Would you retype the entries from the first line to the line bearing "[53,374,127,382] // Documentation", both included, leaving out every picture?

*** Opening of WORKING DATA ***

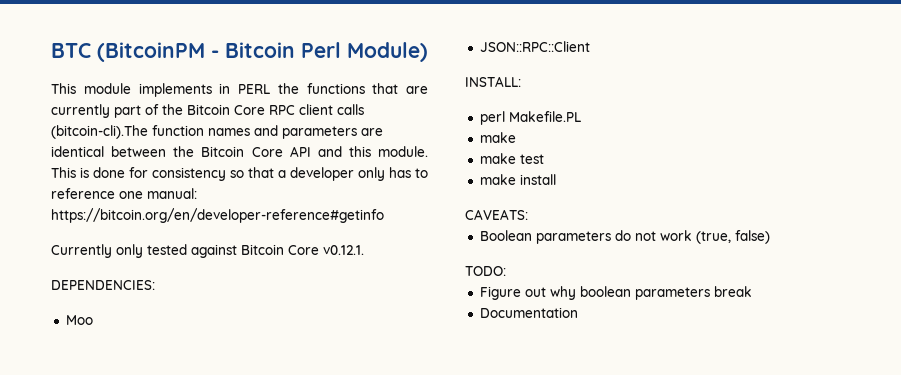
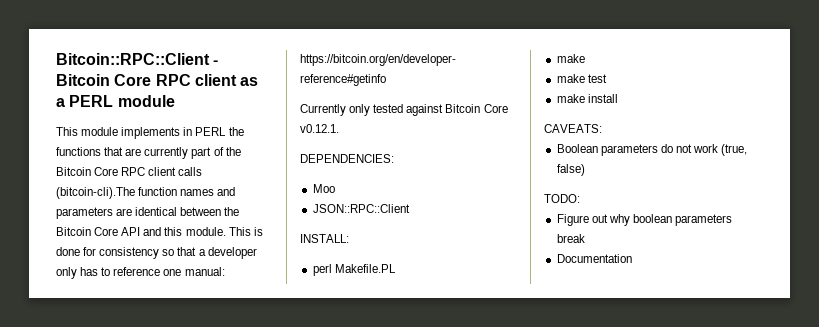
[51,42,428,62] BTC (BitcoinPM - Bitcoin Perl Module) -> [56,53,219,65] [56,74,259,86] [56,95,175,107] Bitcoin::RPC::Client - Bitcoin Core RPC client as a PERL module

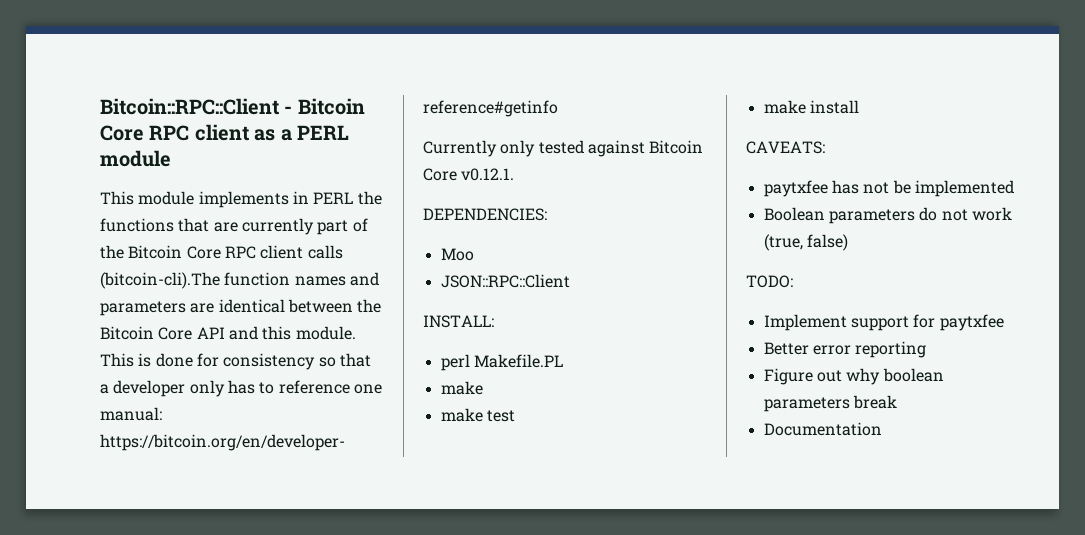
(602, 128) none -> [763,180,1014,197] // paytxfee has not be implemented
(580, 198) none -> [763,314,1004,331] [763,341,927,358] // Implement support for paytxfee // Better error reporting

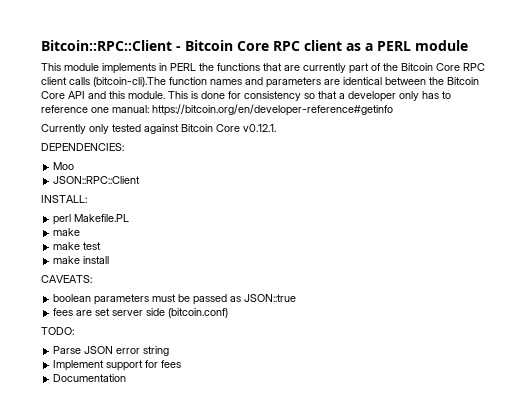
[763,180,1014,197] [763,207,1012,224] [763,234,848,251] [746,275,793,288] [763,314,1004,331] [763,341,927,358] [763,368,944,385] [763,395,897,412] paytxfee has not be implemented // Boolean parameters do not work (true, false) // TODO: // Implement support for paytxfee // Better error reporting // Figure out why boolean parameters break -> [53,294,297,305] [53,308,229,318] [41,327,74,335] [53,346,170,356] [53,360,182,371] boolean parameters must be passed as JSON::true // fees are set server side (bitcoin.conf) // TODO: // Parse JSON error string // Implement support for fees

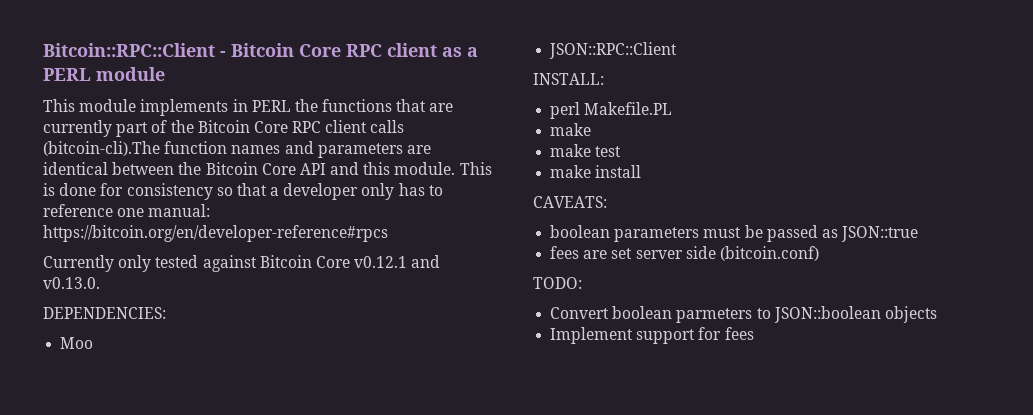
[152,104,393,116] https://bitcoin.org/en/developer-reference#getinfo -> [43,225,388,242] https://bitcoin.org/en/developer-reference#rpcs
[243,124,276,132] v0.12.1. -> [354,255,441,268] [43,277,100,289] v0.12.1 and v0.13.0.
[53,346,170,356] Parse JSON error string -> [550,306,937,323] Convert boolean parmeters to JSON::boolean objects
[53,374,127,382] // Documentation -> (754, 333) none

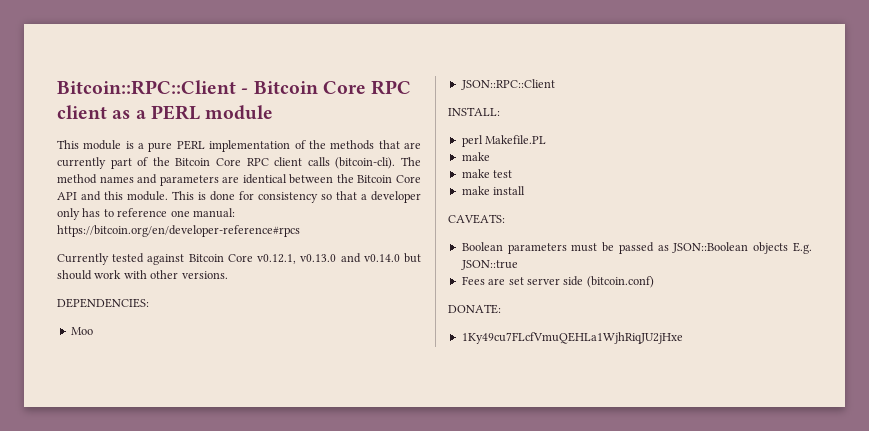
[140,99,393,116] implements in PERL the functions -> [125,140,375,152] is a pure PERL implementation of the methods
[43,141,228,156] (bitcoin-cli).The function -> [335,157,421,169] [57,174,97,184] (bitcoin-cli). The method
[118,255,152,272] only -> (109, 259) none
[354,255,441,268] [43,277,100,289] v0.12.1 and v0.13.0. -> [257,253,422,264] [57,270,228,280] v0.12.1, v0.13.0 and v0.14.0 but should work with other versions.
[550,225,611,238] boolean -> [461,242,503,251] Boolean
(838, 233) none -> [672,242,812,254] JSON::Boolean objects E.g.
[550,246,580,259] fees -> [461,276,485,285] Fees
[533,277,582,289] [550,306,937,323] [550,327,754,344] TODO: // Convert boolean parmeters to JSON::boolean objects // Implement support for fees -> [448,304,501,314] [461,332,683,344] DONATE: // 1Ky49cu7FLcfVmuQEHLa1WjhRiqJU2jHxe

*** Close of WORKING DATA ***

▸ **TASK OUTPUT**
[51,42,428,62] BTC (BitcoinPM - Bitcoin Perl Module) -> [56,53,219,65] [56,74,259,86] [56,95,175,107] Bitcoin::RPC::Client - Bitcoin Core RPC client as a PERL module

(602, 128) none -> [763,180,1014,197] // paytxfee has not be implemented
(580, 198) none -> [763,314,1004,331] [763,341,927,358] // Implement support for paytxfee // Better error reporting

[763,180,1014,197] [763,207,1012,224] [763,234,848,251] [746,275,793,288] [763,314,1004,331] [763,341,927,358] [763,368,944,385] [763,395,897,412] paytxfee has not be implemented // Boolean parameters do not work (true, false) // TODO: // Implement support for paytxfee // Better error reporting // Figure out why boolean parameters break -> [53,294,297,305] [53,308,229,318] [41,327,74,335] [53,346,170,356] [53,360,182,371] boolean parameters must be passed as JSON::true // fees are set server side (bitcoin.conf) // TODO: // Parse JSON error string // Implement support for fees

[152,104,393,116] https://bitcoin.org/en/developer-reference#getinfo -> [43,225,388,242] https://bitcoin.org/en/developer-reference#rpcs
[243,124,276,132] v0.12.1. -> [354,255,441,268] [43,277,100,289] v0.12.1 and v0.13.0.
[53,346,170,356] Parse JSON error string -> [550,306,937,323] Convert boolean parmeters to JSON::boolean objects
[53,374,127,382] // Documentation -> (754, 333) none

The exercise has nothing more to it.